--- Extracted material ---

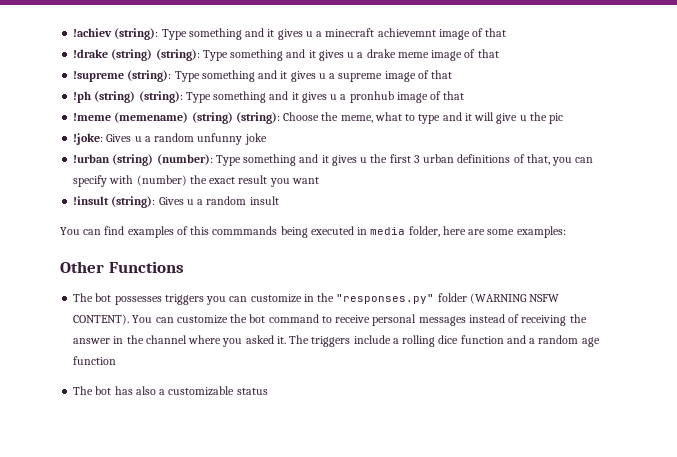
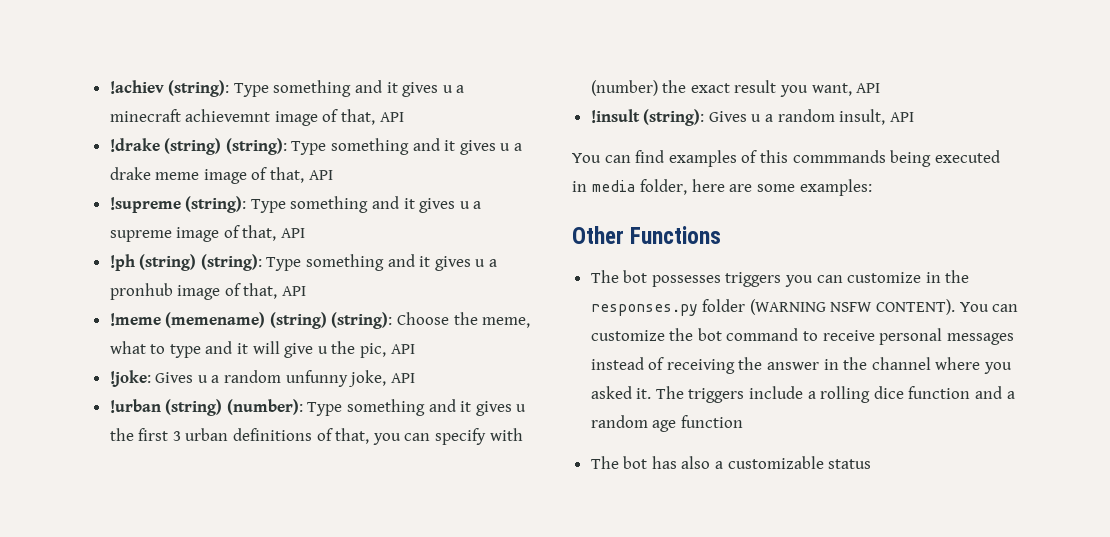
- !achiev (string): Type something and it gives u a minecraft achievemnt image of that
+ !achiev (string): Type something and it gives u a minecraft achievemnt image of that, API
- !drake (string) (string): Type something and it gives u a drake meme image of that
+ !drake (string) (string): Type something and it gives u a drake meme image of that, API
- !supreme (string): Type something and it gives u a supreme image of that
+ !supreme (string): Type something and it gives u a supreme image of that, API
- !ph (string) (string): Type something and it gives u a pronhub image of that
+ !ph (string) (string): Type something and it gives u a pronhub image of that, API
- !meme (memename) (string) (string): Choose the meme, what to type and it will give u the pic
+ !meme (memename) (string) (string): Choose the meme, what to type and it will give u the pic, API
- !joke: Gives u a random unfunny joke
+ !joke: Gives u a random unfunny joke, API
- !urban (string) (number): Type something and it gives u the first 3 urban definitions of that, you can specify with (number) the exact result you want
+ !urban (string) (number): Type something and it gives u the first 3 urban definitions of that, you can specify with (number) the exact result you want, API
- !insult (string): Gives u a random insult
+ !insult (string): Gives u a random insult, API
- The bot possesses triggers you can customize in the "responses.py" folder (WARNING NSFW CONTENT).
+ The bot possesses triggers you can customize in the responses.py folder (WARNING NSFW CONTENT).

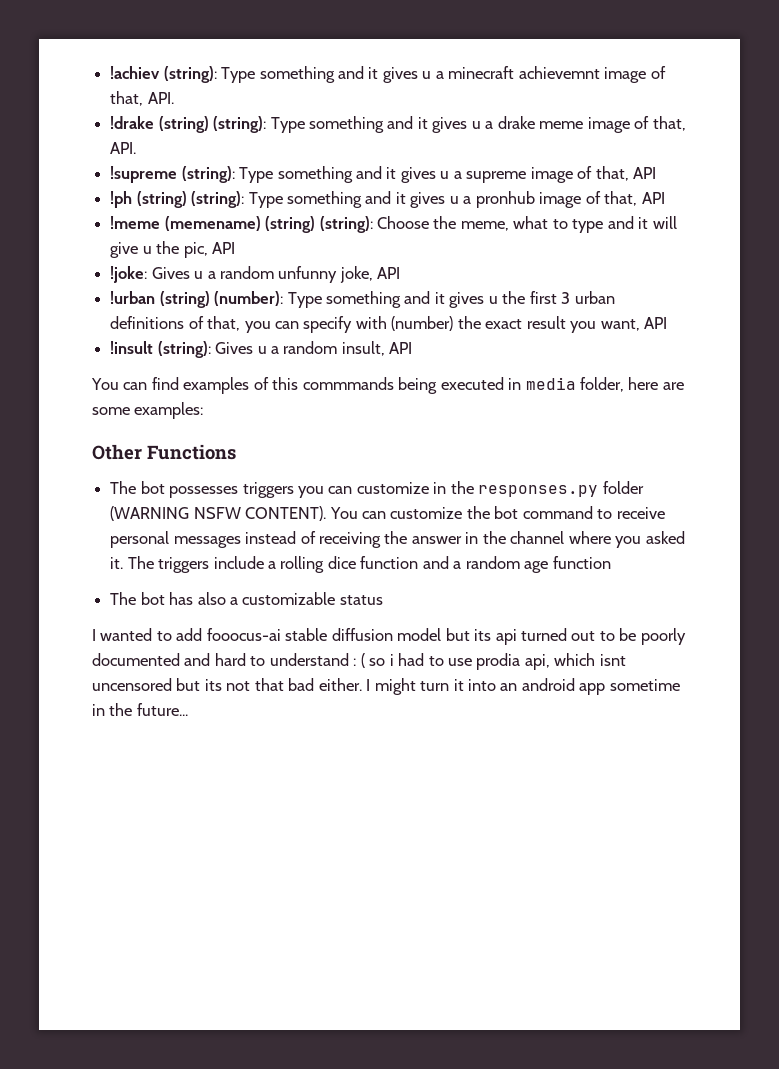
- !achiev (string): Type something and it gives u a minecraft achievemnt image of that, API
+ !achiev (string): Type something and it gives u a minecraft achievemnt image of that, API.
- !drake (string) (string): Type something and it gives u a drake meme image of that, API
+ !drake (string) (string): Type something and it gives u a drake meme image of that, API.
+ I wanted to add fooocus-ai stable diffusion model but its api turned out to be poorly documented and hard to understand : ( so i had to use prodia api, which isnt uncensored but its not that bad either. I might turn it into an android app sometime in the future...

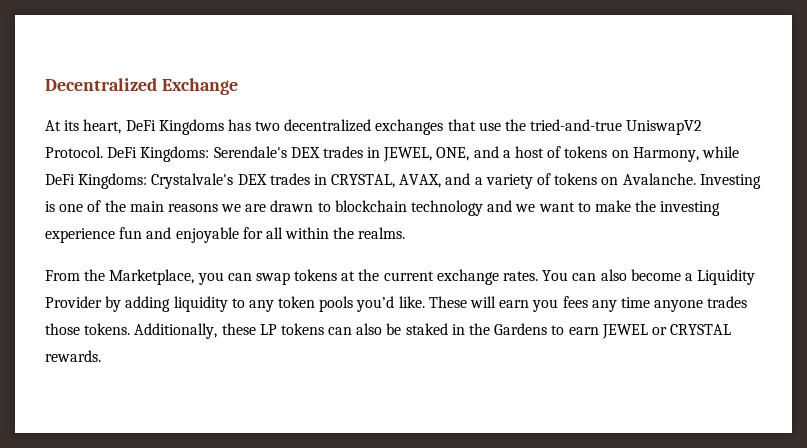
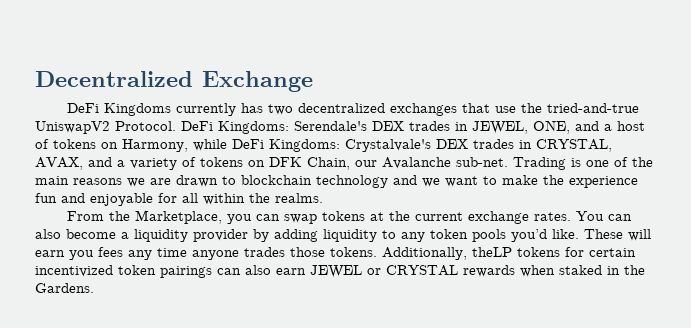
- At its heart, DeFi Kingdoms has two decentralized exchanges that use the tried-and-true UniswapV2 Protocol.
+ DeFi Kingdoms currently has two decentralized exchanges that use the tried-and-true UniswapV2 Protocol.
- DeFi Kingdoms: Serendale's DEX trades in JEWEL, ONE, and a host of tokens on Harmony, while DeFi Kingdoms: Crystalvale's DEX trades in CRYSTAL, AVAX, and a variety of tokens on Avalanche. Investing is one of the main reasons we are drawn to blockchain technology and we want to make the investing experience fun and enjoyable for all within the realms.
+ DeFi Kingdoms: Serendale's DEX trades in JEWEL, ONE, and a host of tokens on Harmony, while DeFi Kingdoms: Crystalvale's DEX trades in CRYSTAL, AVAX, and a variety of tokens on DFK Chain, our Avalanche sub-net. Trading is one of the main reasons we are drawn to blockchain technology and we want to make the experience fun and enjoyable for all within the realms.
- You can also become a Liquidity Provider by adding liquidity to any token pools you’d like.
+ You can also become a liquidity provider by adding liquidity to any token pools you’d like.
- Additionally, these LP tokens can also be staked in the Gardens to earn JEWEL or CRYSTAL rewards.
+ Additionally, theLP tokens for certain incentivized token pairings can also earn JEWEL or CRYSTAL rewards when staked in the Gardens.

---

**Directions for this task**: The required output is each line of the entries that contains the word "tried".

**Finished task**:
- At its heart, DeFi Kingdoms has two decentralized exchanges that use the tried-and-true UniswapV2 Protocol.
+ DeFi Kingdoms currently has two decentralized exchanges that use the tried-and-true UniswapV2 Protocol.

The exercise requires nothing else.